**WORK REQUEST**
Only the lines from the beginning of the listing below through the line with "-128,7 +128,7 @@" belong in the answer; please print them exactly and drop the pictures.

**THE DATA**

▽

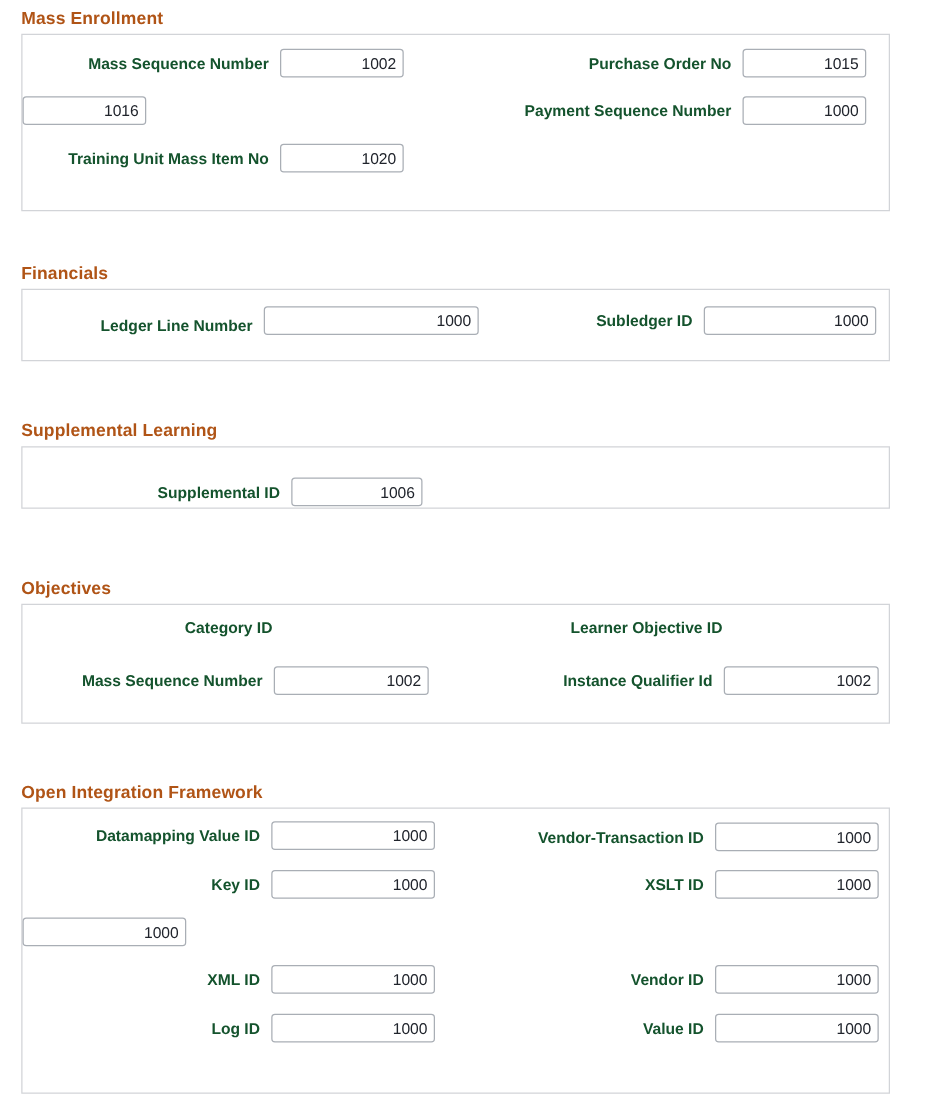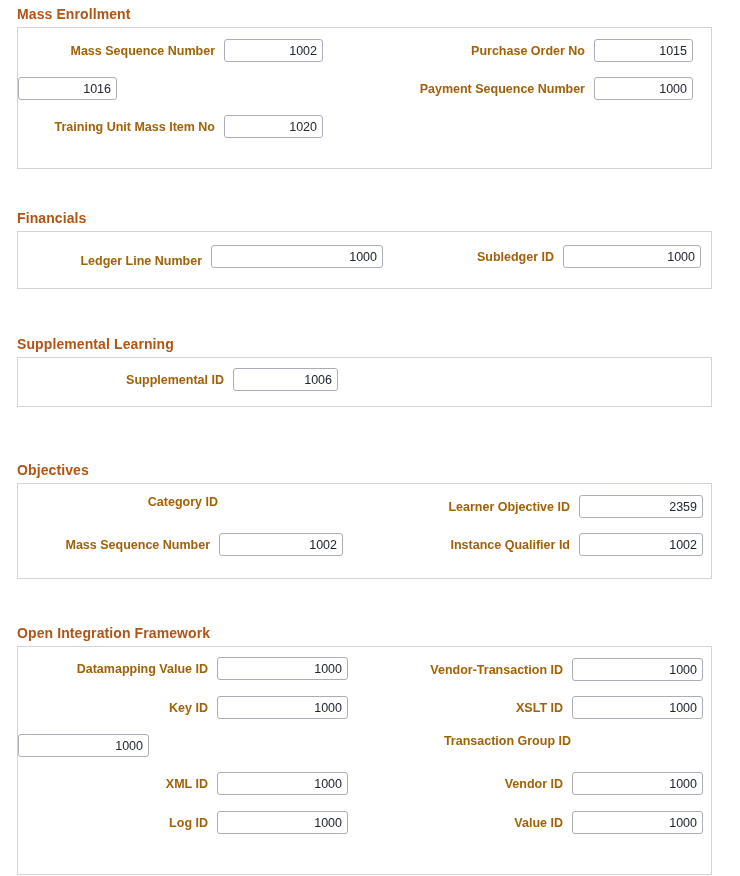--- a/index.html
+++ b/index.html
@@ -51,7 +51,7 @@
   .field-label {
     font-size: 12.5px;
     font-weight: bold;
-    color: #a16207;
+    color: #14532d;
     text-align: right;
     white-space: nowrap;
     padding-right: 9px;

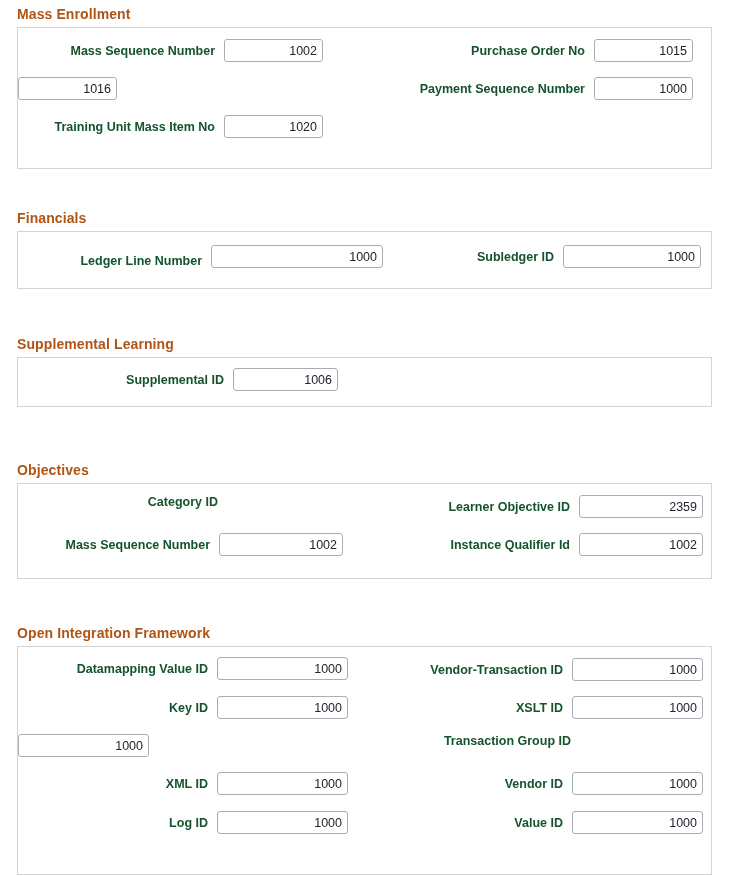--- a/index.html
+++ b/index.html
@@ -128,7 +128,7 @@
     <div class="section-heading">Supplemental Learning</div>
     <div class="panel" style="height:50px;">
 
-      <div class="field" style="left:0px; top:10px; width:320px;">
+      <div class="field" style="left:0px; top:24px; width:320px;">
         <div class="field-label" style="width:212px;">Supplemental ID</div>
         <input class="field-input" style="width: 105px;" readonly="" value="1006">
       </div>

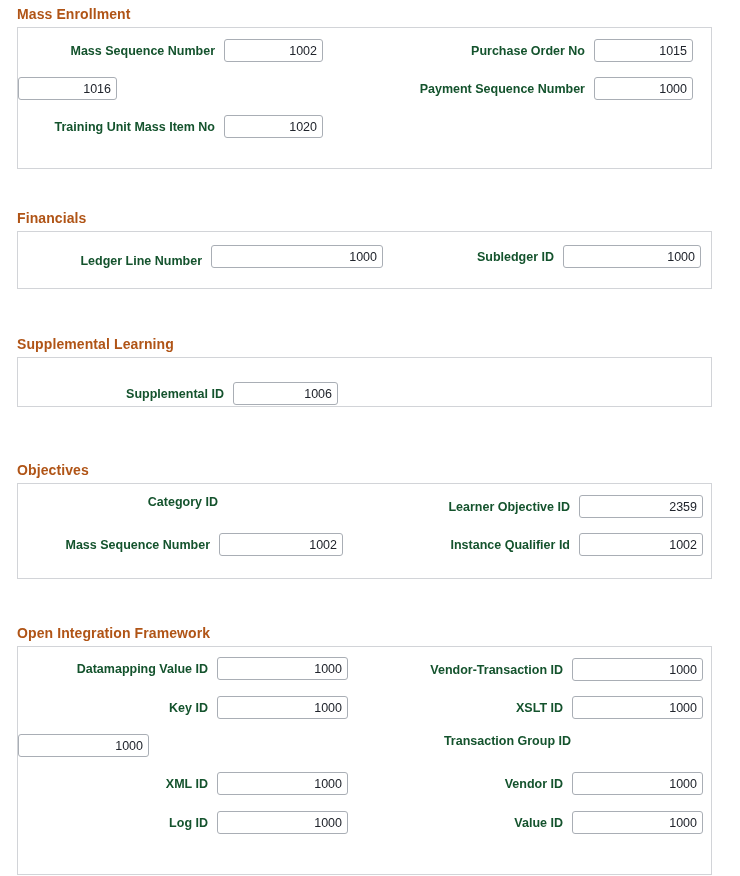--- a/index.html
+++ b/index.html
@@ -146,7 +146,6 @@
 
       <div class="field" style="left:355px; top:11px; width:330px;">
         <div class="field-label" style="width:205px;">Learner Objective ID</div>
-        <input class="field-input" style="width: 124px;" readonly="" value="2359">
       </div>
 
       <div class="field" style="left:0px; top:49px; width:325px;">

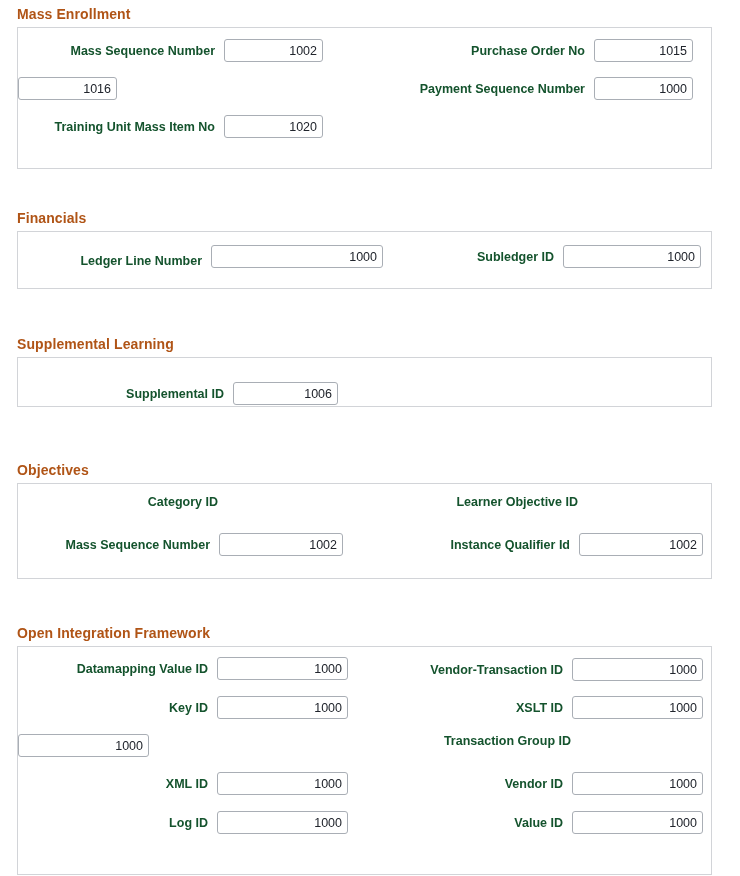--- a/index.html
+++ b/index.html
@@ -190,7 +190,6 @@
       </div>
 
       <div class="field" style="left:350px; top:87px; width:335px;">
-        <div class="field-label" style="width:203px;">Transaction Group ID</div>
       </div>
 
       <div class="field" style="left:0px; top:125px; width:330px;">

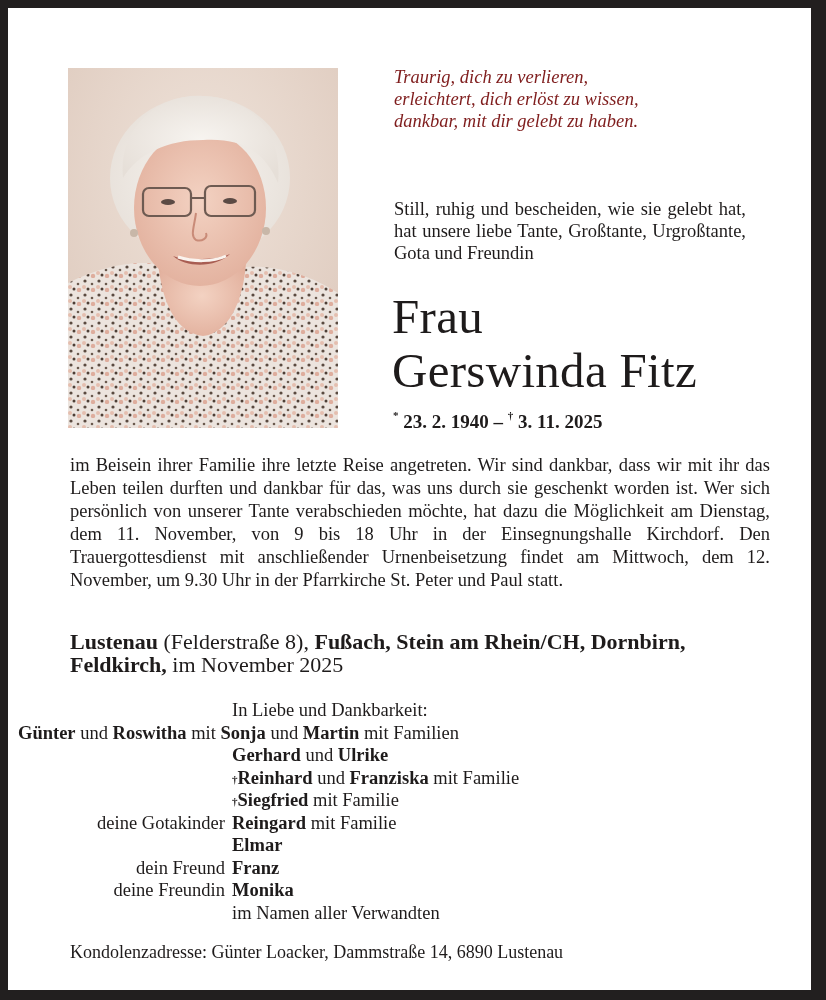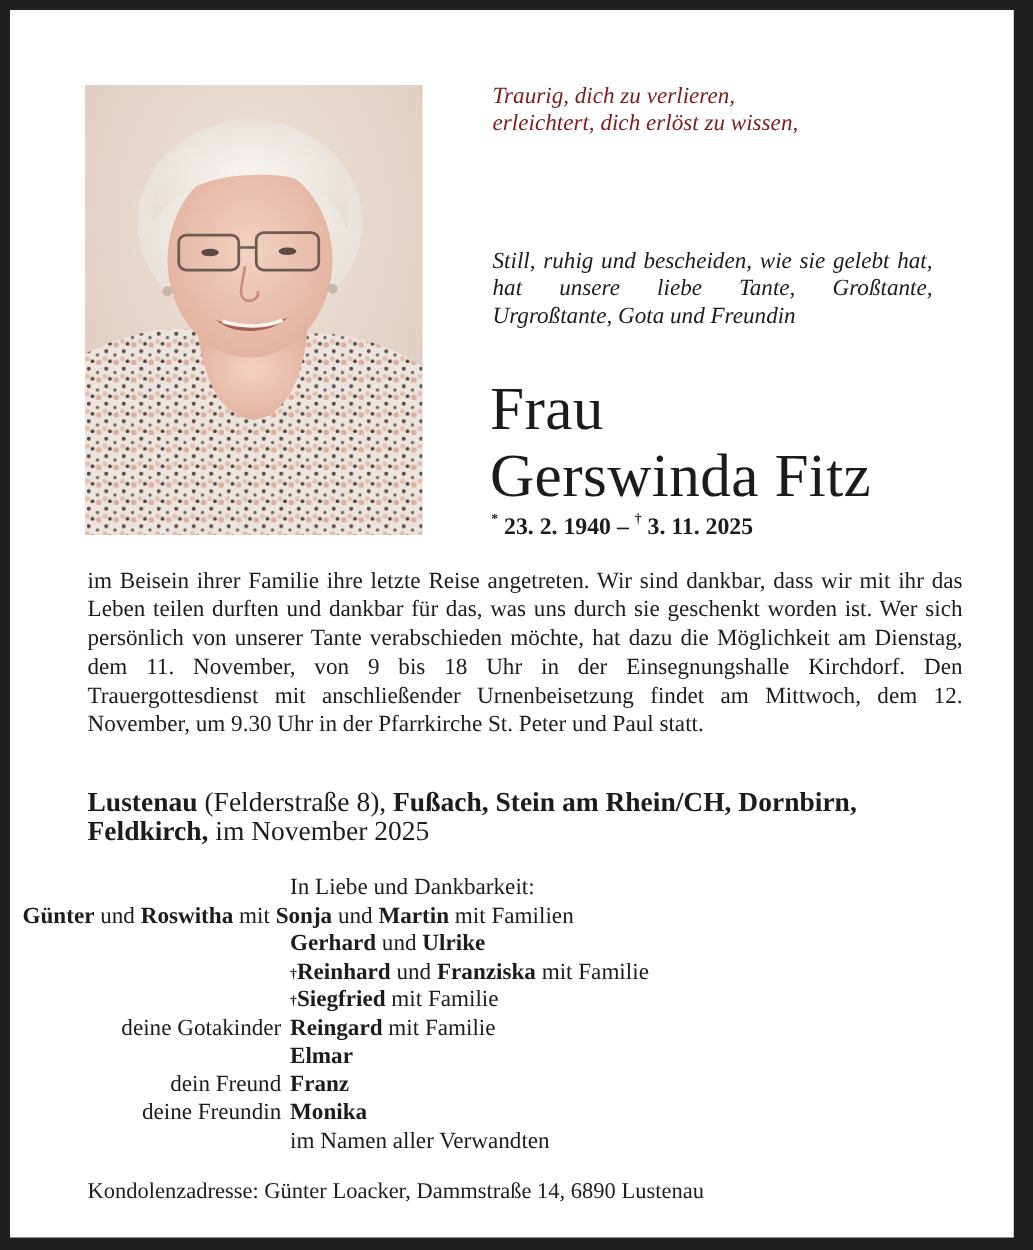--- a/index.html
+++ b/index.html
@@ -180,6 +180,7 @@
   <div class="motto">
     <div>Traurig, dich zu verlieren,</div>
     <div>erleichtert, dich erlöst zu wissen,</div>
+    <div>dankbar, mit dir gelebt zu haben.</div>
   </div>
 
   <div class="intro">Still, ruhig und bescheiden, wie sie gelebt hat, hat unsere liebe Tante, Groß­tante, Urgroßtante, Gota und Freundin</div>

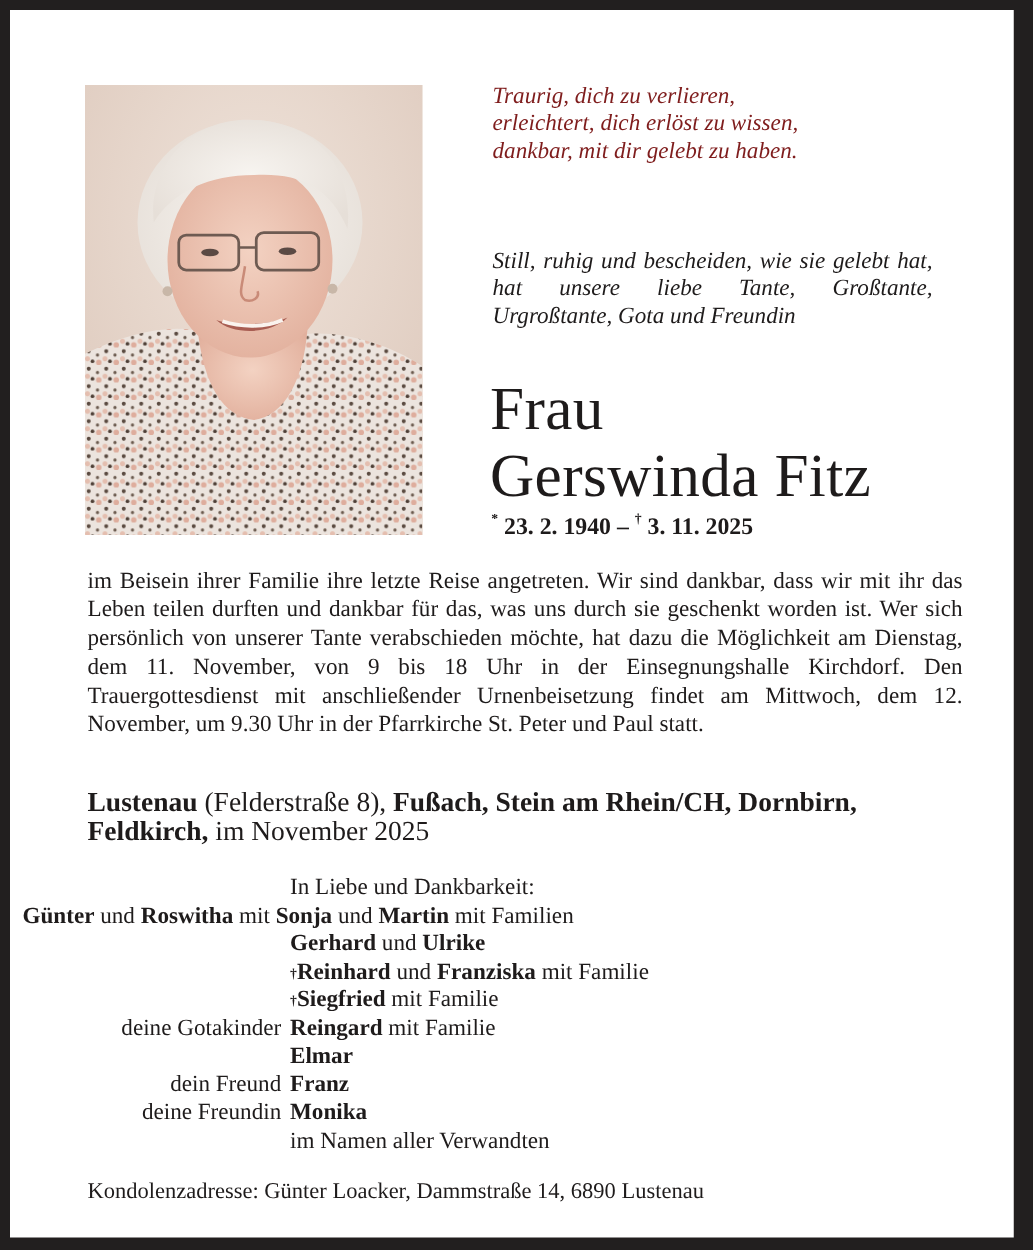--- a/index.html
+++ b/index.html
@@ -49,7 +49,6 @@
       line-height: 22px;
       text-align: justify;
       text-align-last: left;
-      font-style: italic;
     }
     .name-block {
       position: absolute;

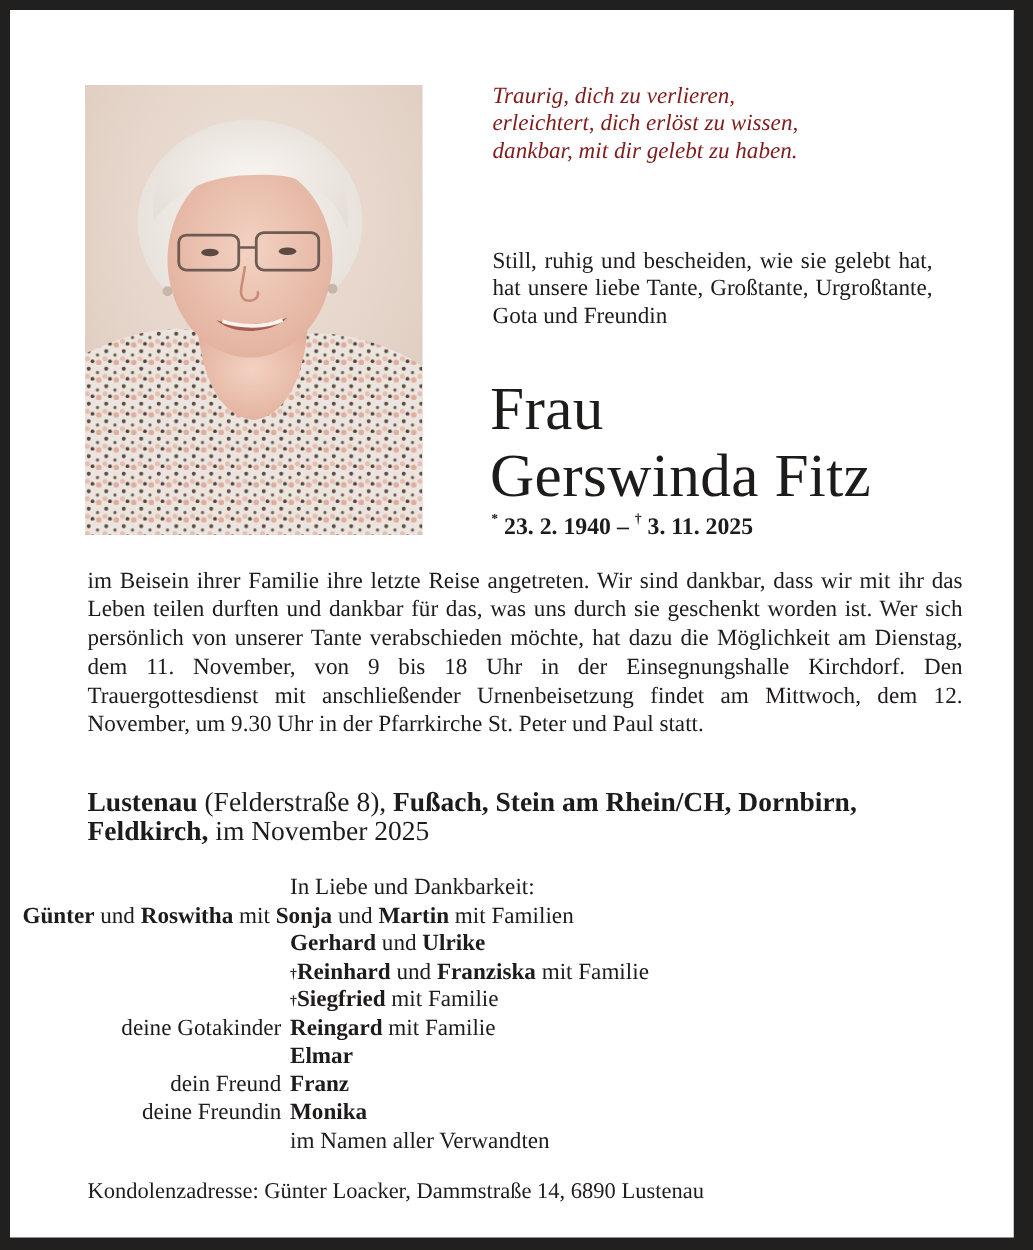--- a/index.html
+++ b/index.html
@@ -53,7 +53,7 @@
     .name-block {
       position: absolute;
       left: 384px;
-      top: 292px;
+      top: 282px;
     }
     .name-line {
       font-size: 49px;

△

**SOLUTION TO THE EXERCISE**
--- a/index.html
+++ b/index.html
@@ -51,7 +51,7 @@
   .field-label {
     font-size: 12.5px;
     font-weight: bold;
-    color: #a16207;
+    color: #14532d;
     text-align: right;
     white-space: nowrap;
     padding-right: 9px;

--- a/index.html
+++ b/index.html
@@ -128,7 +128,7 @@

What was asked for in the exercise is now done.